[Records from a collection]

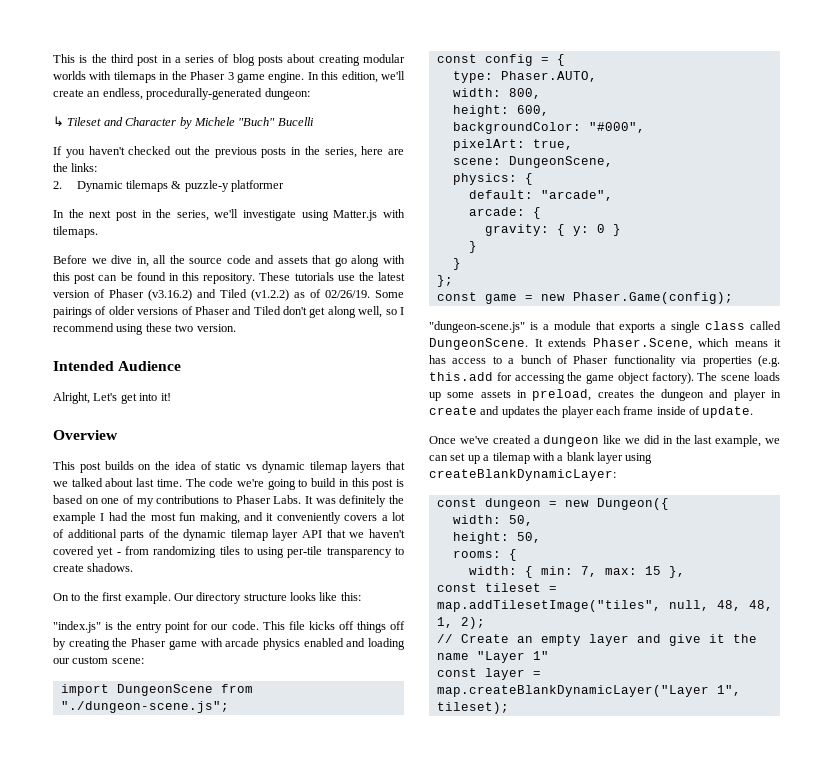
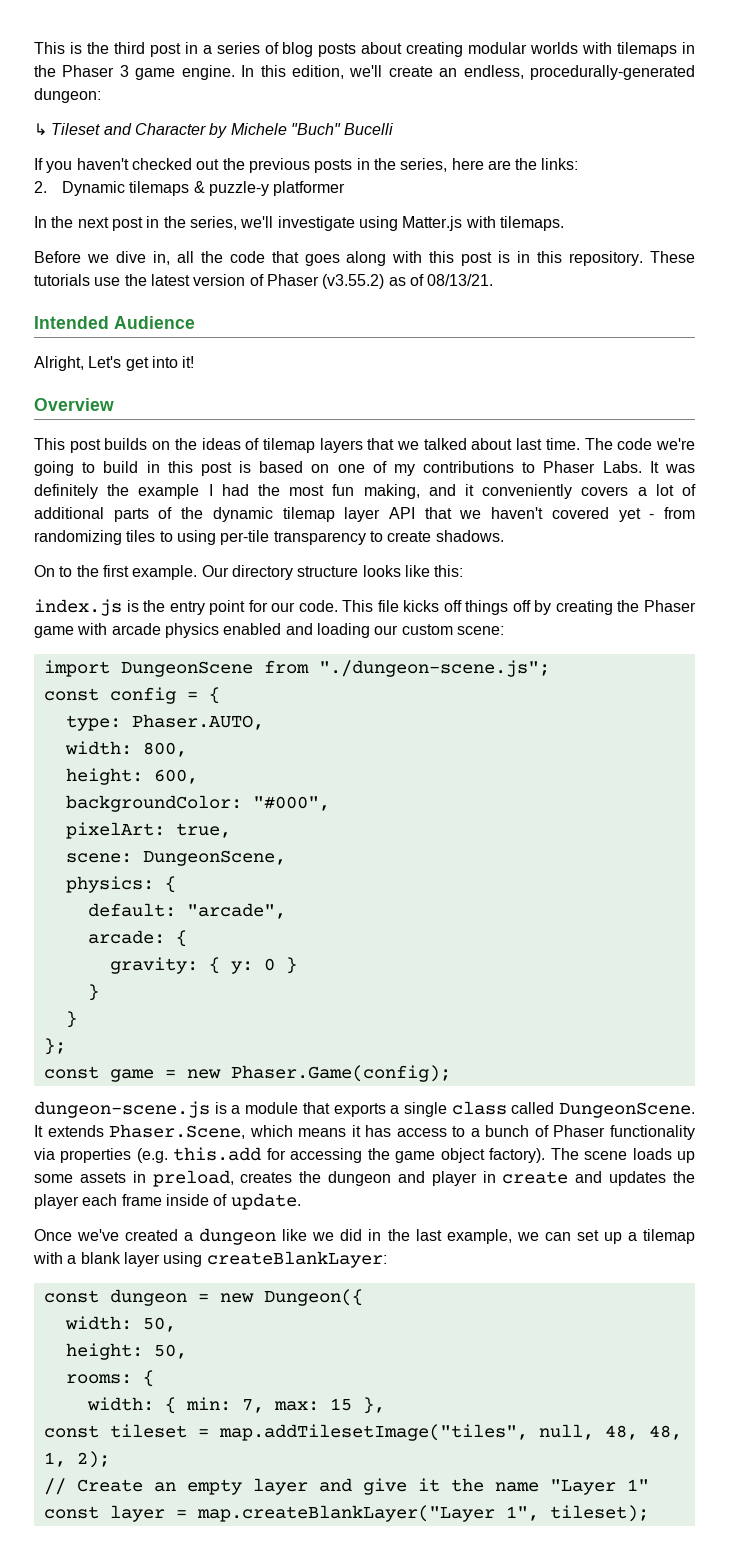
- Before we dive in, all the source code and assets that go along with this post can be found in this repository.
+ Before we dive in, all the code that goes along with this post is in this repository.
- These tutorials use the latest version of Phaser (v3.16.2) and Tiled (v1.2.2) as of 02/26/19. Some pairings of older versions of Phaser and Tiled don't get along well, so I recommend using these two version.
+ These tutorials use the latest version of Phaser (v3.55.2) as of 08/13/21.
- This post builds on the idea of static vs dynamic tilemap layers that we talked about last time.
+ This post builds on the ideas of tilemap layers that we talked about last time.
- "index.js" is the entry point for our code.
+ index.js is the entry point for our code.
- "dungeon-scene.js" is a module that exports a single class called DungeonScene.
+ dungeon-scene.js is a module that exports a single class called DungeonScene.
- Once we've created a dungeon like we did in the last example, we can set up a tilemap with a blank layer using createBlankDynamicLayer:
+ Once we've created a dungeon like we did in the last example, we can set up a tilemap with a blank layer using createBlankLayer:
- const layer = map.createBlankDynamicLayer("Layer 1", tileset);
+ const layer = map.createBlankLayer("Layer 1", tileset);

What to produce
In your copy, repeat the records above exactly and include no images.

Solution for this exercise
- Before we dive in, all the source code and assets that go along with this post can be found in this repository.
+ Before we dive in, all the code that goes along with this post is in this repository.
- These tutorials use the latest version of Phaser (v3.16.2) and Tiled (v1.2.2) as of 02/26/19. Some pairings of older versions of Phaser and Tiled don't get along well, so I recommend using these two version.
+ These tutorials use the latest version of Phaser (v3.55.2) as of 08/13/21.
- This post builds on the idea of static vs dynamic tilemap layers that we talked about last time.
+ This post builds on the ideas of tilemap layers that we talked about last time.
- "index.js" is the entry point for our code.
+ index.js is the entry point for our code.
- "dungeon-scene.js" is a module that exports a single class called DungeonScene.
+ dungeon-scene.js is a module that exports a single class called DungeonScene.
- Once we've created a dungeon like we did in the last example, we can set up a tilemap with a blank layer using createBlankDynamicLayer:
+ Once we've created a dungeon like we did in the last example, we can set up a tilemap with a blank layer using createBlankLayer:
- const layer = map.createBlankDynamicLayer("Layer 1", tileset);
+ const layer = map.createBlankLayer("Layer 1", tileset);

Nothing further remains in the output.